**WORK INSTRUCTIONS**: Once the line with "طیبہ میں ہوئی" is found in the data, output it and each following line exactly, up to and including the line with "text: کالونی مصطفیٰ", and nothing before or after.

**SUPPLIED MATERIAL**:
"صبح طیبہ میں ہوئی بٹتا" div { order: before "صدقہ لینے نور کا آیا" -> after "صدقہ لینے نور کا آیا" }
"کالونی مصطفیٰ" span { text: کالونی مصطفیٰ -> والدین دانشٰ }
...
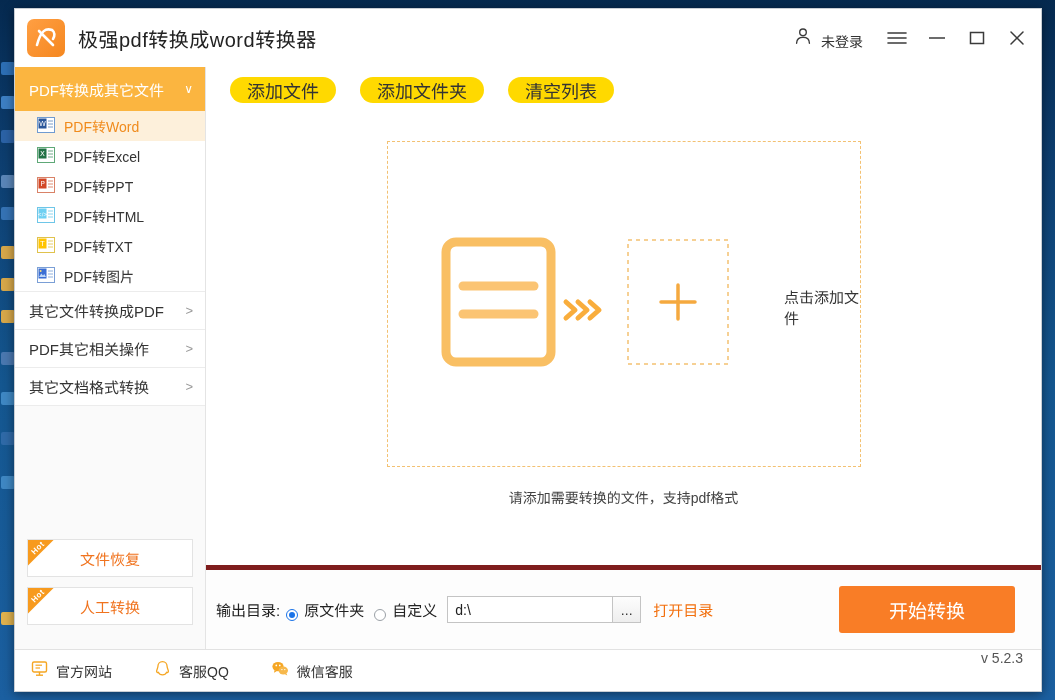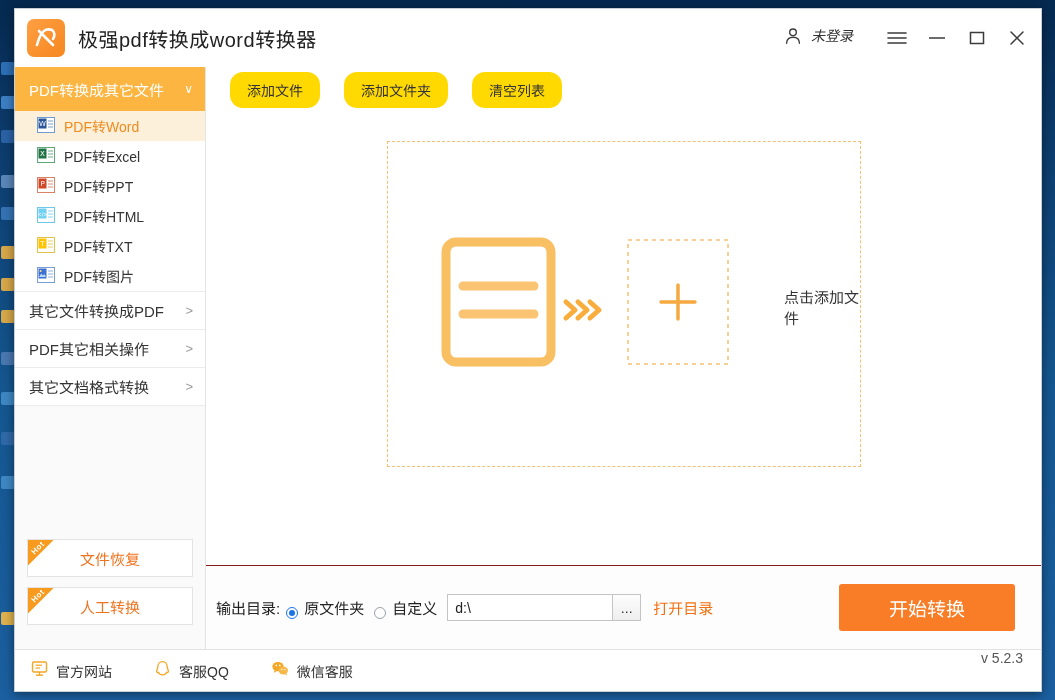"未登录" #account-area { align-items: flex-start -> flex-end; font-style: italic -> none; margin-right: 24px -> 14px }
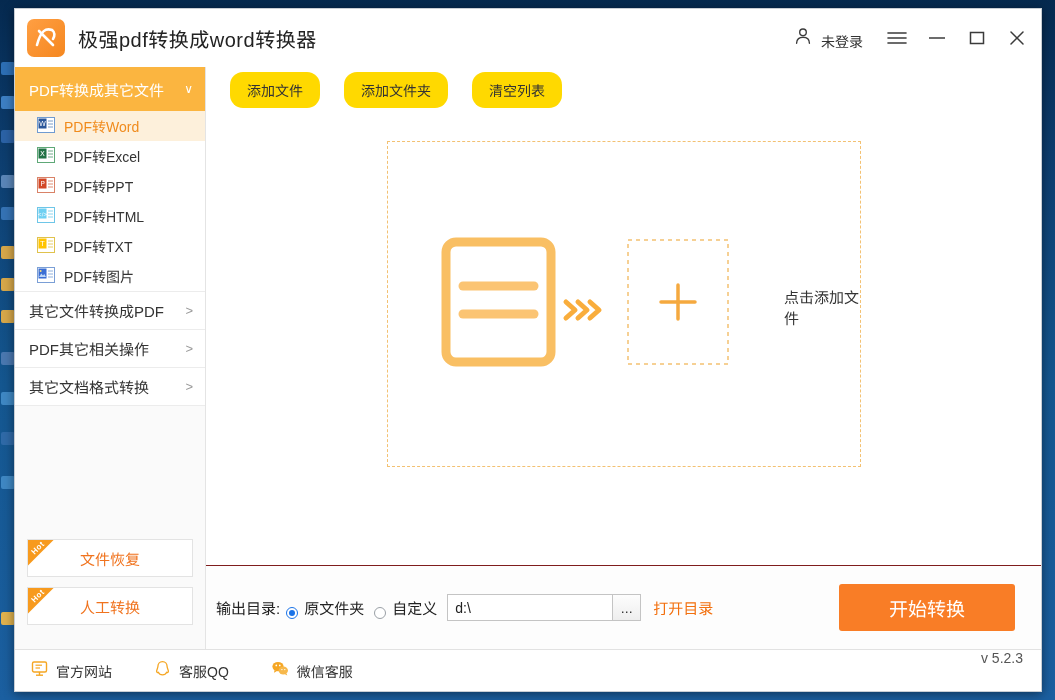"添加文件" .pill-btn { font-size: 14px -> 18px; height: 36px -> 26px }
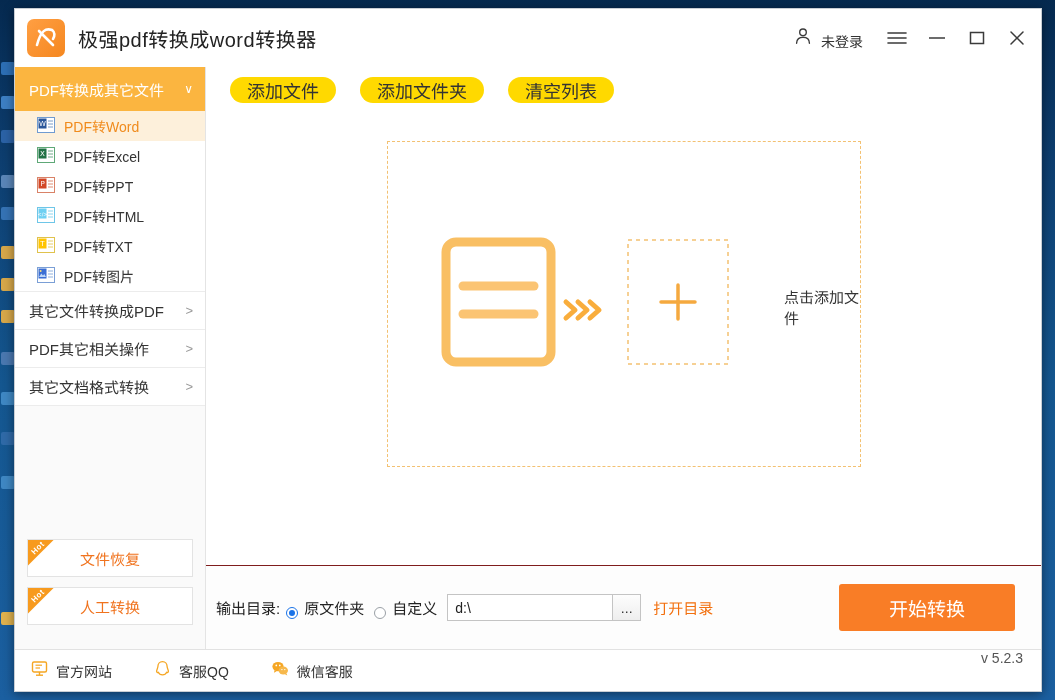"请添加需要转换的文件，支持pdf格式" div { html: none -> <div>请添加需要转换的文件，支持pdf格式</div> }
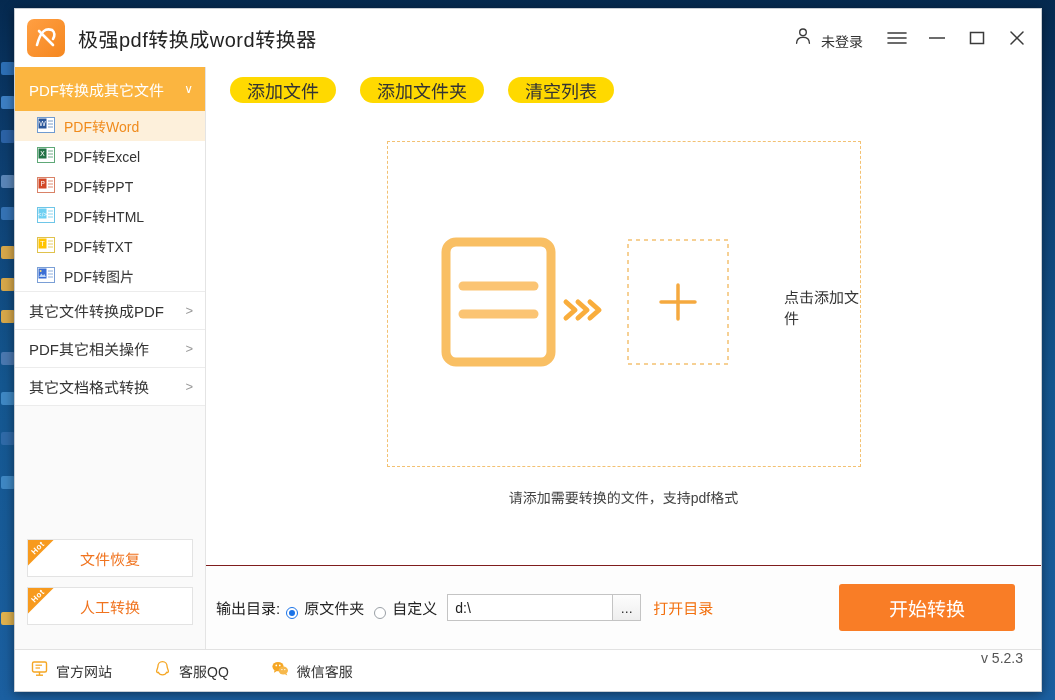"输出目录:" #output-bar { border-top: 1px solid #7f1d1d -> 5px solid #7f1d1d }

**EXERCISE SOLUTION**:
"صبح طیبہ میں ہوئی بٹتا" div { order: before "صدقہ لینے نور کا آیا" -> after "صدقہ لینے نور کا آیا" }
"کالونی مصطفیٰ" span { text: کالونی مصطفیٰ -> والدین دانشٰ }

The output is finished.